— PROMPT —
The answer should be an exact repeat of the stretch of material below from the line containing "Total: 885 GB" through the line containing "- Only the LoRa".

— EXERCISE MATERIALS —
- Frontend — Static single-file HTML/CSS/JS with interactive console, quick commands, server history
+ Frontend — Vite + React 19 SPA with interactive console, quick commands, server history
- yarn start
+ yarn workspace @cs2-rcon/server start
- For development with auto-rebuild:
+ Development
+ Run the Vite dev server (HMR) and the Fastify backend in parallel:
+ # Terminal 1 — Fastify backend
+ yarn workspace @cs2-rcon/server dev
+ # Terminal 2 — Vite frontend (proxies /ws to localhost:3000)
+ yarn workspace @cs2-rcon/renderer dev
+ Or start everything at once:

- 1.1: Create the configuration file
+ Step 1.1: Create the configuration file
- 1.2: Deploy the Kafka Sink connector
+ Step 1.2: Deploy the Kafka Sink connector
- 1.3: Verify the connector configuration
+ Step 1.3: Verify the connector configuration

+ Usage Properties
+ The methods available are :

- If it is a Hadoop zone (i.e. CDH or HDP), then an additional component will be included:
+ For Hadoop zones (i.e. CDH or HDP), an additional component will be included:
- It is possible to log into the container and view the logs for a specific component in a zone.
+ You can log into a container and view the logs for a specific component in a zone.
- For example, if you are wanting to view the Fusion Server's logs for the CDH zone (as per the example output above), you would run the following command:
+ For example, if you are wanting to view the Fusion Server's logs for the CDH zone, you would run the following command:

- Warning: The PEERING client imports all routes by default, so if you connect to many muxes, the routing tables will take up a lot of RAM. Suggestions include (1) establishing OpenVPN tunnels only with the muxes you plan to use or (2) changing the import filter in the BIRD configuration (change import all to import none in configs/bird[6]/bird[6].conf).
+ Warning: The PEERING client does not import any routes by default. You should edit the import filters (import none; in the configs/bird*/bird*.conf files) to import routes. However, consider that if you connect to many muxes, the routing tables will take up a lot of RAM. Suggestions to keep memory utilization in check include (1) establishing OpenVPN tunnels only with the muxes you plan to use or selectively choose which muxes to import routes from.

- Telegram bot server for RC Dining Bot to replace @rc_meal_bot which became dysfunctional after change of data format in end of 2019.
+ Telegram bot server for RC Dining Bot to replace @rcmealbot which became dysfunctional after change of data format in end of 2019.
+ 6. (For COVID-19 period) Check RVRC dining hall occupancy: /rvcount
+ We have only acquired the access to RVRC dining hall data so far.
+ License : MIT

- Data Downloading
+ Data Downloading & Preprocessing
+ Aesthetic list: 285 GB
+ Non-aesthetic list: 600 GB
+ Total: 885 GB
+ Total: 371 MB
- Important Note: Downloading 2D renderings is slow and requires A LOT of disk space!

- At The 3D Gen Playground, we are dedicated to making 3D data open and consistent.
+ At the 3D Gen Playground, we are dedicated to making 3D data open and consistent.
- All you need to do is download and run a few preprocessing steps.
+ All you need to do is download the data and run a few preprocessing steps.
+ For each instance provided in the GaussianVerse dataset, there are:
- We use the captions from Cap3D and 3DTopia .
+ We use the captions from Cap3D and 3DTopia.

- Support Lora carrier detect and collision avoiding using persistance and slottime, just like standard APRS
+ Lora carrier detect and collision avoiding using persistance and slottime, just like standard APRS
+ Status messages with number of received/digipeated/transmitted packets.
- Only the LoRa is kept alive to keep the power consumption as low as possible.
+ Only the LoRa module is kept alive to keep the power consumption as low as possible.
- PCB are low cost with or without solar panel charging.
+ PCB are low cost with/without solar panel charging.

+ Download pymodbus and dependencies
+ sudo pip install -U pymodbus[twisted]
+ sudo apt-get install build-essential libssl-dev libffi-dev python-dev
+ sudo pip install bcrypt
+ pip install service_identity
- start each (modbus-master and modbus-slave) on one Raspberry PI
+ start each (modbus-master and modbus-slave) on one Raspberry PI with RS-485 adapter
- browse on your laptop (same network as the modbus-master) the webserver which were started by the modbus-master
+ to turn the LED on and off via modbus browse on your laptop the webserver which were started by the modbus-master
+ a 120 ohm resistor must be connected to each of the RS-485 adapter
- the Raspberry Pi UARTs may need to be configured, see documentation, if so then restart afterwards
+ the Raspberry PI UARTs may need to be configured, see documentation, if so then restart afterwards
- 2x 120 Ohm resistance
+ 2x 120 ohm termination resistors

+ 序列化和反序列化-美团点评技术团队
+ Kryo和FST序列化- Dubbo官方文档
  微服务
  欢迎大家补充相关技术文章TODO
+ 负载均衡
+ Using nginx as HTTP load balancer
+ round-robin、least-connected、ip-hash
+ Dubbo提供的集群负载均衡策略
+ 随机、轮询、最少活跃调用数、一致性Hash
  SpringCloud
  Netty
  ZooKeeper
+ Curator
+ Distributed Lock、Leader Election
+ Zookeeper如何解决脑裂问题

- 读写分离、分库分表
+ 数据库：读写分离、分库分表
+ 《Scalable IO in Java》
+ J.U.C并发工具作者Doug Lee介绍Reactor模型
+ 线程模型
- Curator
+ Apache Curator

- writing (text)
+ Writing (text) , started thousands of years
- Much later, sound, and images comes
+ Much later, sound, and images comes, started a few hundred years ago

— FINISHED EXERCISE —
+ Total: 885 GB
+ Total: 371 MB
- Important Note: Downloading 2D renderings is slow and requires A LOT of disk space!

- At The 3D Gen Playground, we are dedicated to making 3D data open and consistent.
+ At the 3D Gen Playground, we are dedicated to making 3D data open and consistent.
- All you need to do is download and run a few preprocessing steps.
+ All you need to do is download the data and run a few preprocessing steps.
+ For each instance provided in the GaussianVerse dataset, there are:
- We use the captions from Cap3D and 3DTopia .
+ We use the captions from Cap3D and 3DTopia.

- Support Lora carrier detect and collision avoiding using persistance and slottime, just like standard APRS
+ Lora carrier detect and collision avoiding using persistance and slottime, just like standard APRS
+ Status messages with number of received/digipeated/transmitted packets.
- Only the LoRa is kept alive to keep the power consumption as low as possible.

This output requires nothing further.